→ **PROBLEM DESCRIPTION**
Could you filter the material and copy every line where the word "none" occurs?

→ **RECORDED INFORMATION**

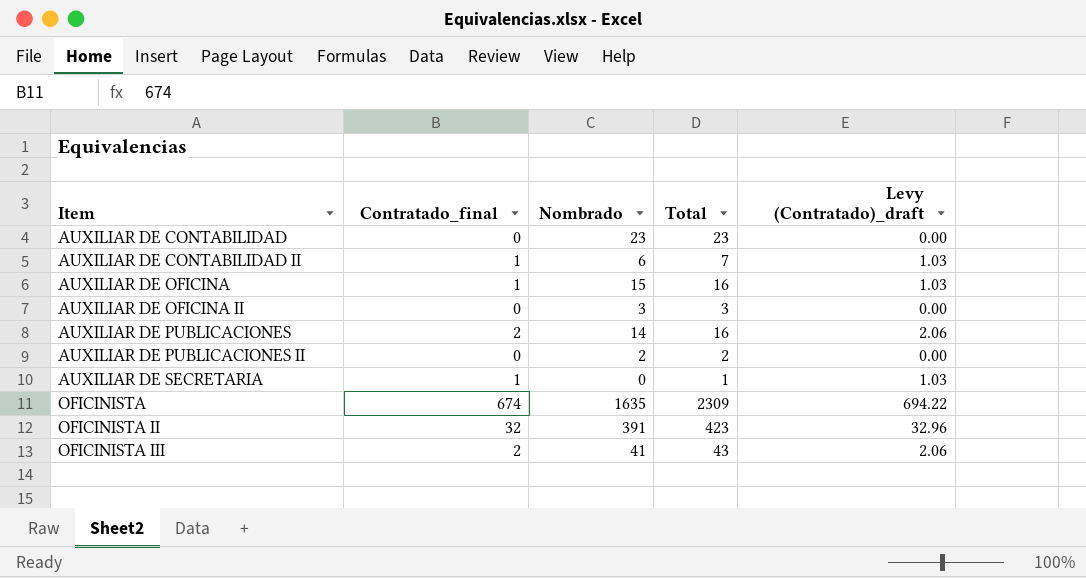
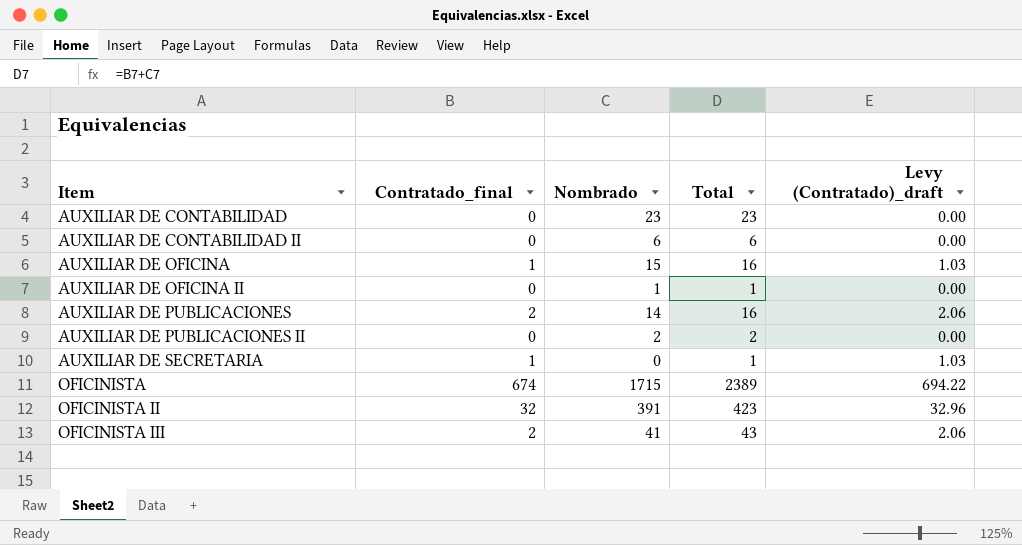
AUXILIAR DE CONTABILIDAD II | Contratado_final: 1 -> 0
AUXILIAR DE CONTABILIDAD II | Total: 7 -> 6
AUXILIAR DE CONTABILIDAD II | Levy (Contratado)_draft: 1.03 -> 0.00
AUXILIAR DE OFICINA II | Nombrado: 3 -> 1
AUXILIAR DE OFICINA II | Total: 3 -> 1
OFICINISTA | Nombrado: 1635 -> 1715
OFICINISTA | Total: 2309 -> 2389

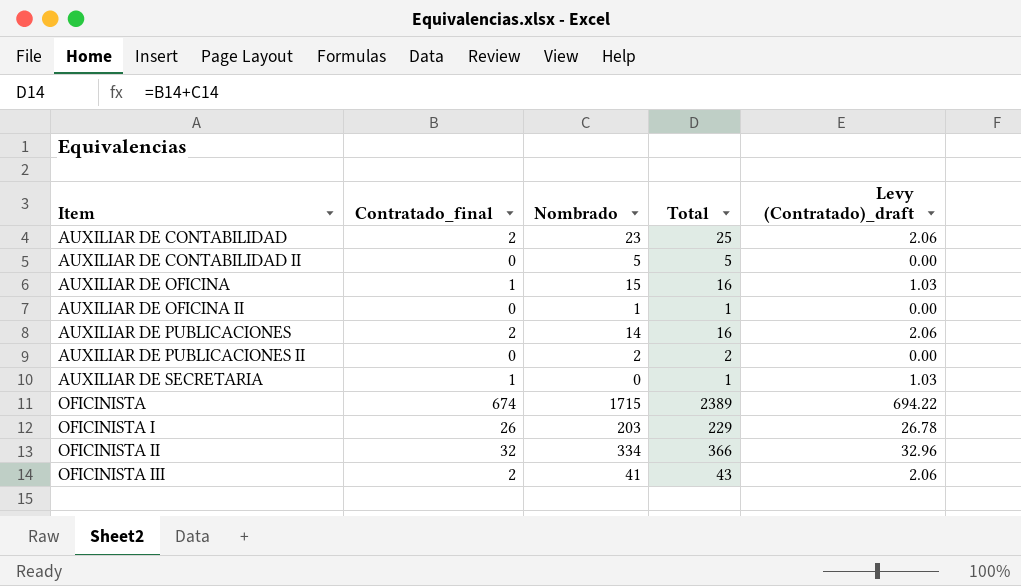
AUXILIAR DE CONTABILIDAD | Contratado_final: 0 -> 2
AUXILIAR DE CONTABILIDAD | Total: 23 -> 25
AUXILIAR DE CONTABILIDAD | Levy (Contratado)_draft: 0.00 -> 2.06
AUXILIAR DE CONTABILIDAD II | Nombrado: 6 -> 5
AUXILIAR DE CONTABILIDAD II | Total: 6 -> 5
row OFICINISTA I: none -> 26 | 203 | 229 | 26.78
OFICINISTA II | Nombrado: 391 -> 334
OFICINISTA II | Total: 423 -> 366

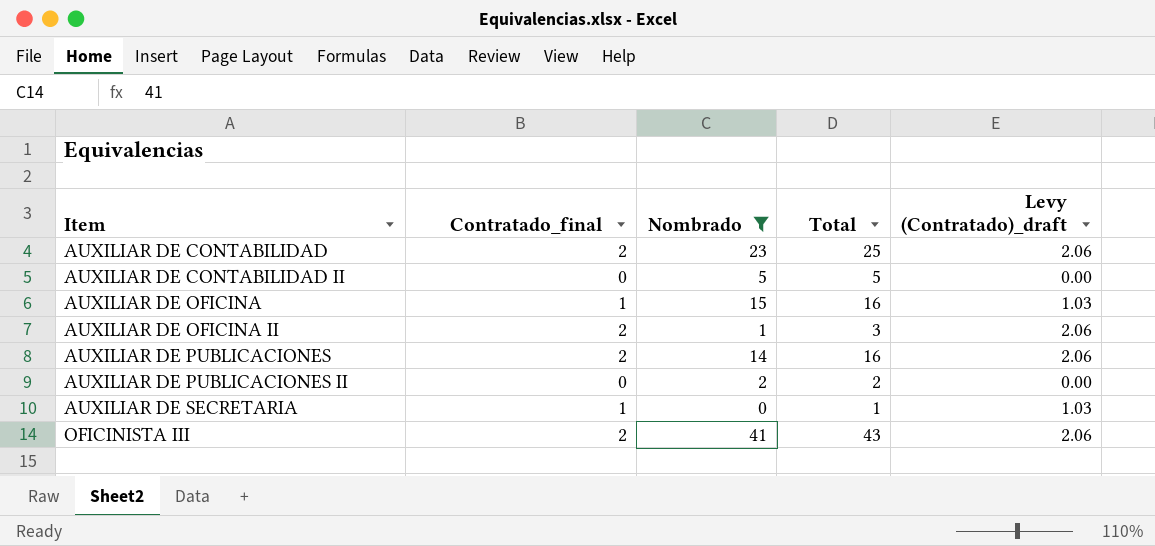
filter: none -> Nombrado <= 41
AUXILIAR DE OFICINA II | Contratado_final: 0 -> 2
AUXILIAR DE OFICINA II | Total: 1 -> 3
AUXILIAR DE OFICINA II | Levy (Contratado)_draft: 0.00 -> 2.06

→ **SOLUTION TO THIS EXERCISE**
row OFICINISTA I: none -> 26 | 203 | 229 | 26.78
filter: none -> Nombrado <= 41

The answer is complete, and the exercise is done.